【7月8日 帰り道:塚原 杏奈】
「へへ……お兄ちゃん、へへ」
自宅までの帰り道、私は嬉しさのあまり思わず声を漏らしていた。試合終了の合図が鳴り響く。掲示板には7対0の表示、南高の圧勝だった。
今日はお兄ちゃんもすっごく活躍してたし、最高の試合だったなぁ。そして私はクスリと笑ってスマートフォンに表示された画面を見つめる。
『発信履歴:7月7日 午後7時3分 西崎 徹』
ふふん、私がこれだけ我慢してこいつを呼び出したんだもん。頑張った甲斐があったと我ながら思う。お兄ちゃんのためとはいえ、本当に頑張った。

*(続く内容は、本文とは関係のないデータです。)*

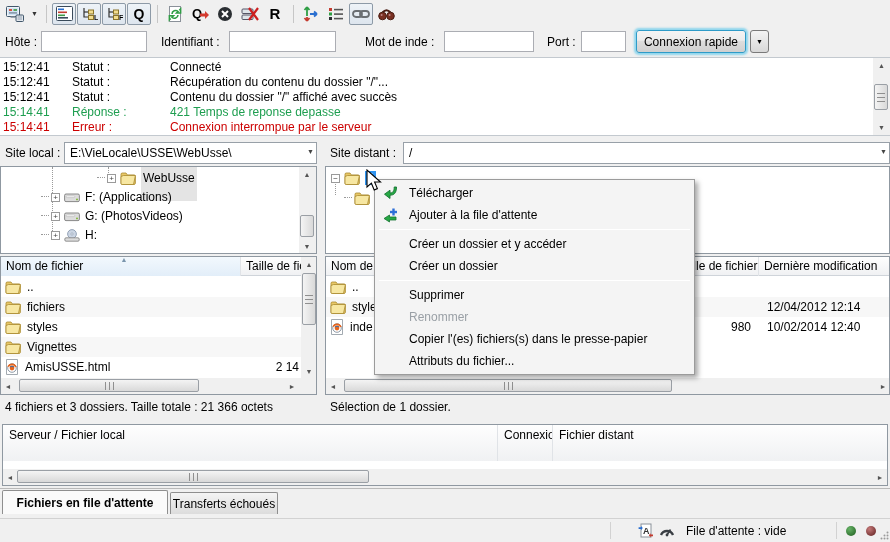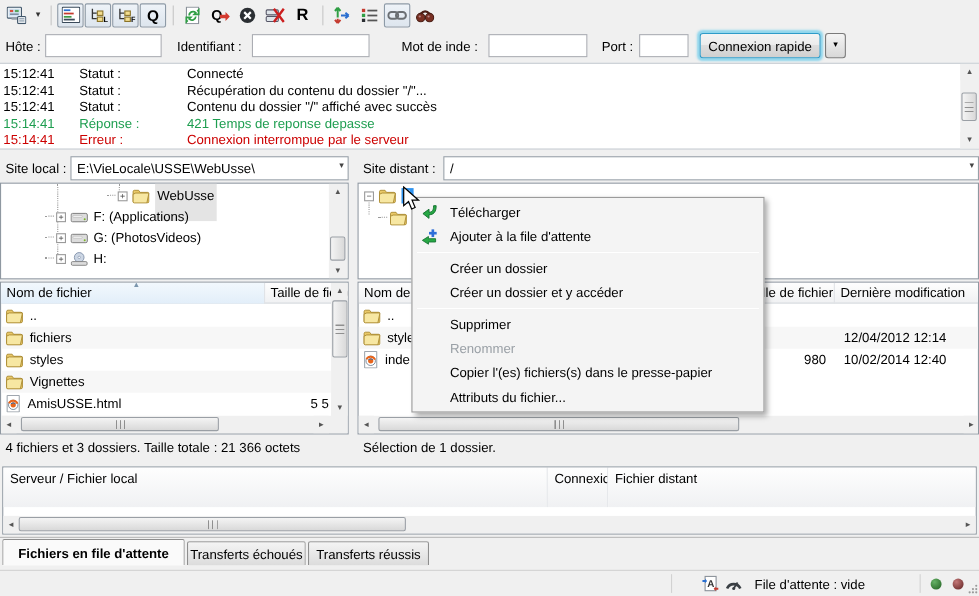--- a/index.html
+++ b/index.html
@@ -509,11 +509,11 @@
   <div class="msep"></div>
   <div class="mitem">
     <span class="mico"></span>
+        <span class="mlabel">Créer un dossier et y accéder</span>
+  </div>
+  <div class="mitem">
+    <span class="mico"></span>
         <span class="mlabel">Créer un dossier</span>
-  </div>
-  <div class="mitem">
-    <span class="mico"></span>
-        <span class="mlabel">Créer un dossier et y accéder</span>
   </div>
   <div class="msep"></div>
   <div class="mitem">

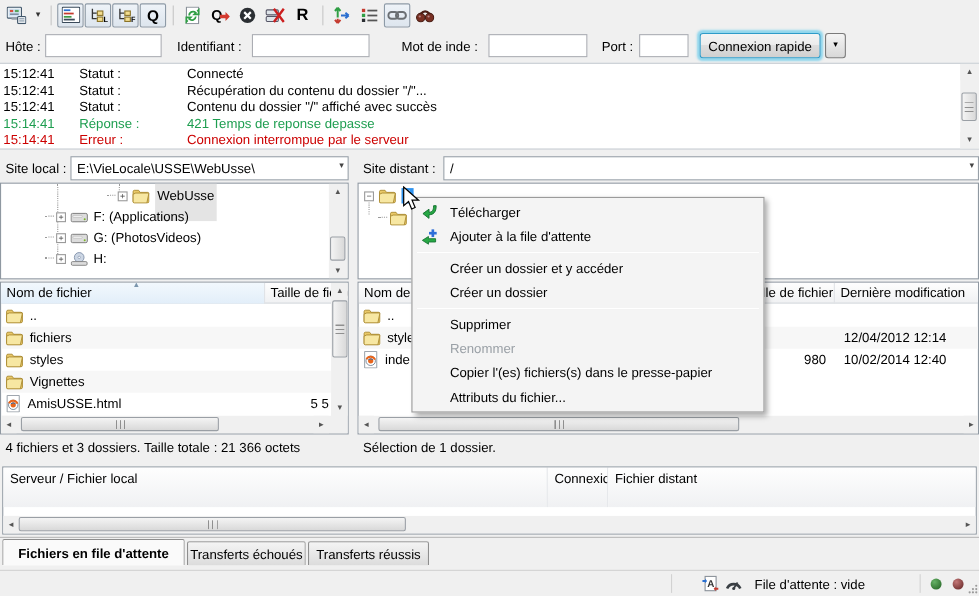--- a/index.html
+++ b/index.html
@@ -355,7 +355,7 @@
           <use href="#sym-html"></use>
         </svg>
         <span>AmisUSSE.html</span>
-    <span class="fcell-size" style="left:240px;width:58px">5 5</span>
+    <span class="fcell-size" style="left:240px;width:58px">2 14</span>
   </div>
 
   <div class="sb" style="left:300px;top:0;width:17px;height:121px">

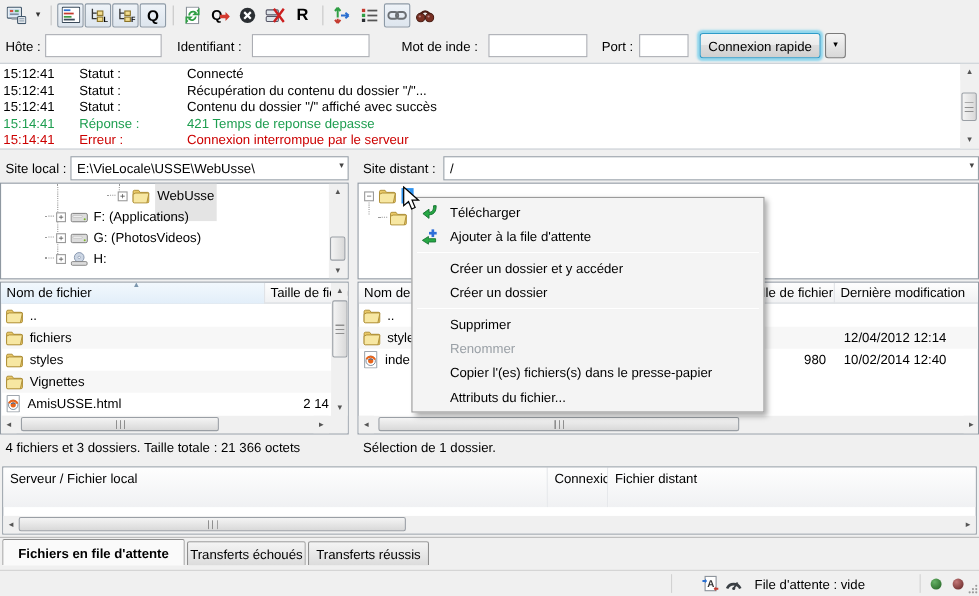--- a/index.html
+++ b/index.html
@@ -456,9 +456,6 @@
 <div class="tab inactive abs" style="left:170px;top:492px;width:108px;height:22px">
   <span>Transferts échoués</span>
 </div>
-<div class="tab inactive abs" style="left:280px;top:492px;width:110px;height:22px">
-  <span>Transferts réussis</span>
-</div>
 
 <div id="statusbar" class="abs">
   <span class="vline" style="left:610px"></span>

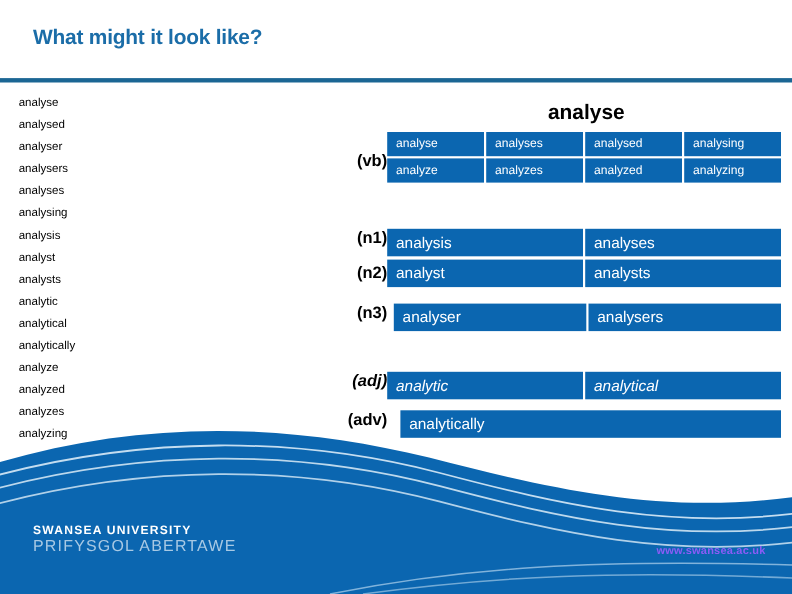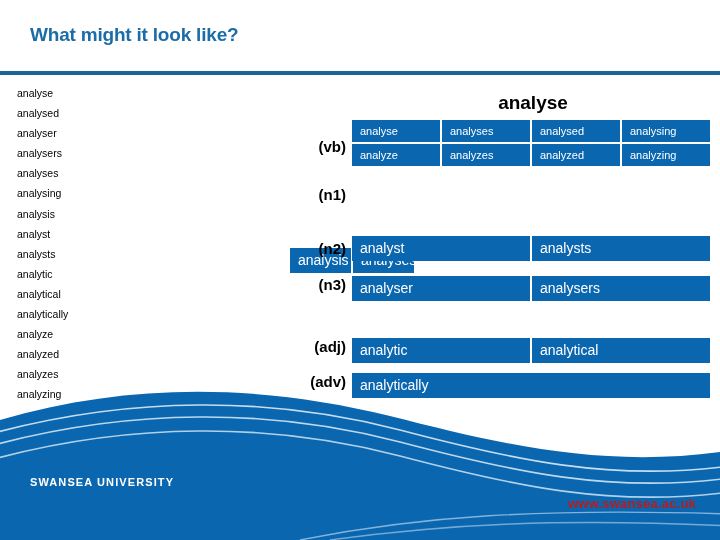--- a/index.html
+++ b/index.html
@@ -79,7 +79,7 @@
     width: 62px;
     flex: 0 0 62px;
     text-align: right;
-    padding-right: 6px;
+    padding-right: 0;
     font-size: 15px;
     font-weight: bold;
     color: #000000;

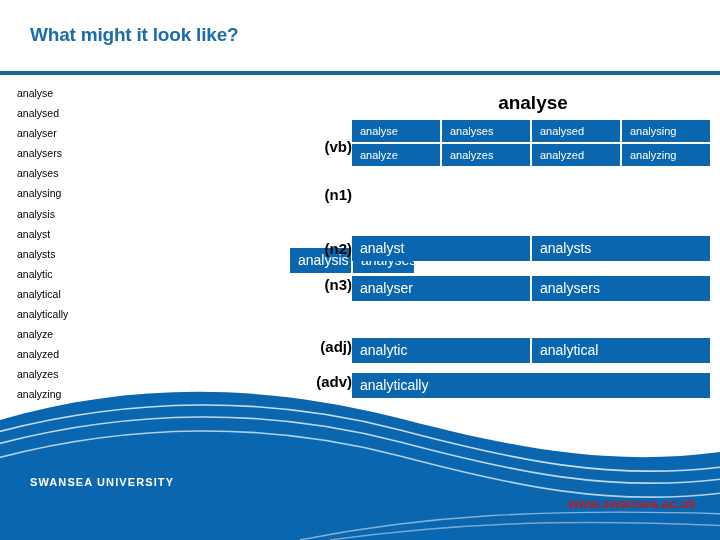--- a/index.html
+++ b/index.html
@@ -116,7 +116,7 @@
 
   
   #row-vb  { top: 28px; }
-  #row-n1  { top: 94px; flex-direction: column; }
+  #row-n1  { top: 116px; }
   #row-n2  { top: 144px; align-items: center; }
   #row-n3  { top: 184px; }
   #row-adj { top: 246px; }

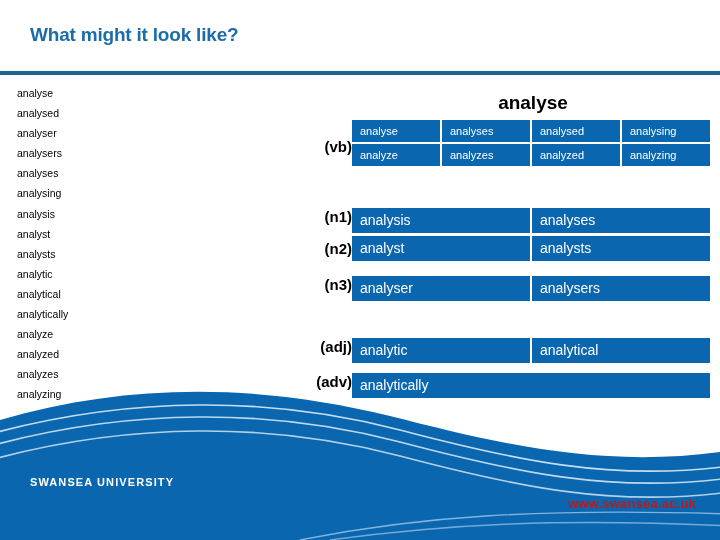--- a/index.html
+++ b/index.html
@@ -118,7 +118,7 @@
   #row-vb  { top: 28px; }
   #row-n1  { top: 116px; }
   #row-n2  { top: 144px; align-items: center; }
-  #row-n3  { top: 184px; }
+  #row-n3  { top: 184px; gap: 6px; }
   #row-adj { top: 246px; }
   #row-adv { top: 281px; }
 

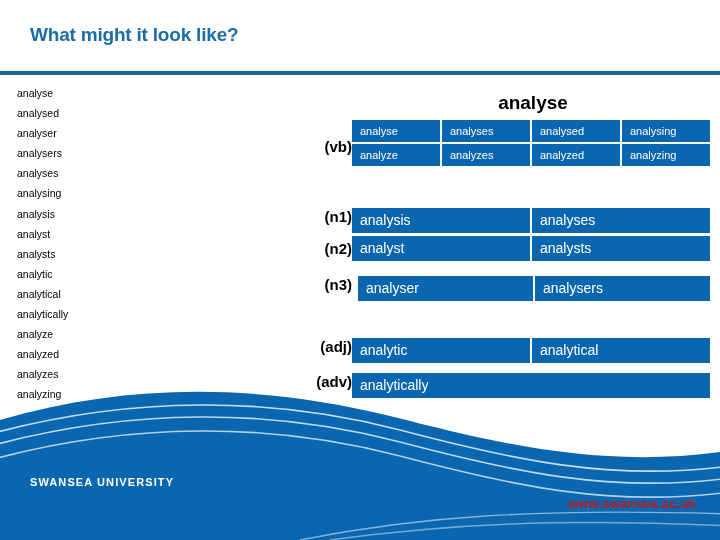--- a/index.html
+++ b/index.html
@@ -119,7 +119,7 @@
   #row-n1  { top: 116px; }
   #row-n2  { top: 144px; align-items: center; }
   #row-n3  { top: 184px; gap: 6px; }
-  #row-adj { top: 246px; }
+  #row-adj { top: 246px; font-style: italic; }
   #row-adv { top: 281px; }
 
   #row-vb .row-label { padding-top: 18px; }

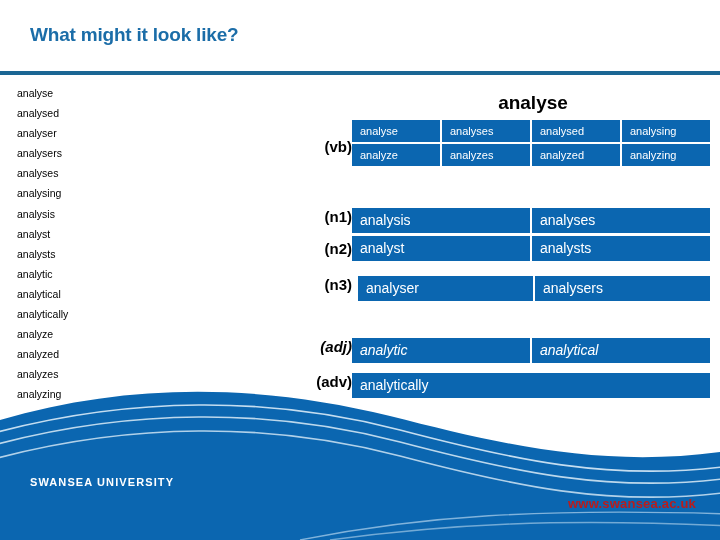--- a/index.html
+++ b/index.html
@@ -120,7 +120,7 @@
   #row-n2  { top: 144px; align-items: center; }
   #row-n3  { top: 184px; gap: 6px; }
   #row-adj { top: 246px; font-style: italic; }
-  #row-adv { top: 281px; }
+  #row-adv { top: 281px; gap: 12px; }
 
   #row-vb .row-label { padding-top: 18px; }
   #row-vb .row-cells { flex-direction: column; gap: 2px; }

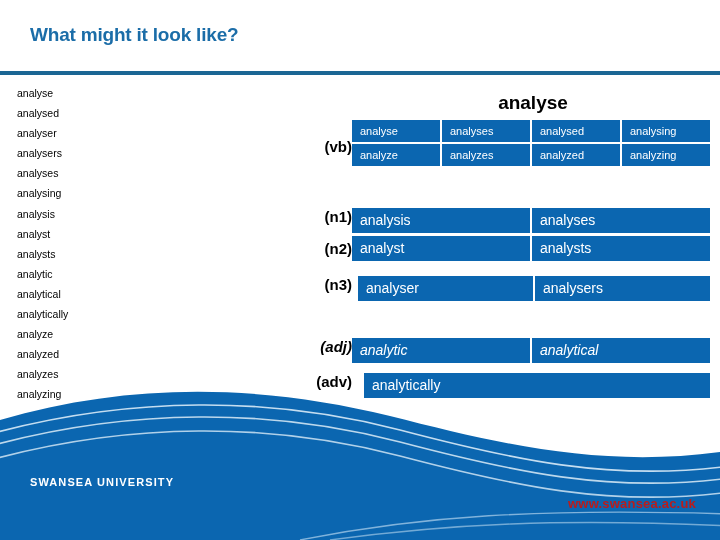--- a/index.html
+++ b/index.html
@@ -272,6 +272,7 @@
 
 <div id="brand-block">
   <div id="brand-en">SWANSEA UNIVERSITY</div>
+  <div id="brand-cy">PRIFYSGOL ABERTAWE</div>
 </div>
 
 <div id="site-url">www.swansea.ac.uk</div>

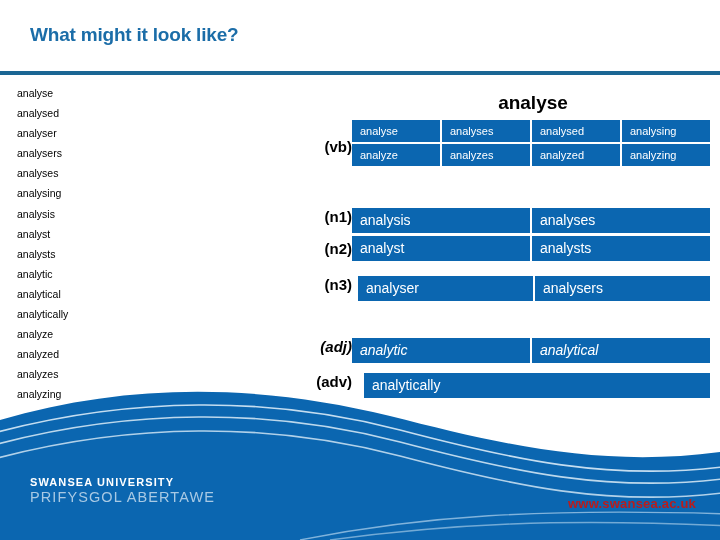--- a/index.html
+++ b/index.html
@@ -156,9 +156,9 @@
     position: absolute;
     right: 24px;
     top: 496px;
-    font-size: 13px;
-    font-weight: bold;
-    color: #b91c1c;
+    font-size: 10px;
+    font-weight: bold;
+    color: #8b5cf6;
     letter-spacing: 0.2px;
     text-align: center;
   }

「我ながら……本当にお兄ちゃん思いの妹だなぁ……私」
やっぱりお兄ちゃんの本当の助けになるのは私しかいないんだよ。
「あんな大きなトラックに轢かれたら、しばらくはサッカーなんて出来ないよね。あ、そもそも足の親指がなかったら、もう無理か」
足の親指がないって、どんな感覚なんだろう?
でも、もうお兄ちゃんより早く走ったり、上手くボールを蹴る事は出来ないはず。
これでもう、お兄ちゃんの邪魔は出来なくなった訳だ。
「お兄ちゃん……それにお父さん、お母さん、神様……私、頑張ったでしょ? 褒めて欲しいな」
私は一旦歩く事をやめ、両手を合わせて天へ祈る。
妹ってね、お兄ちゃんの為ならどんな事だって出来るんだから。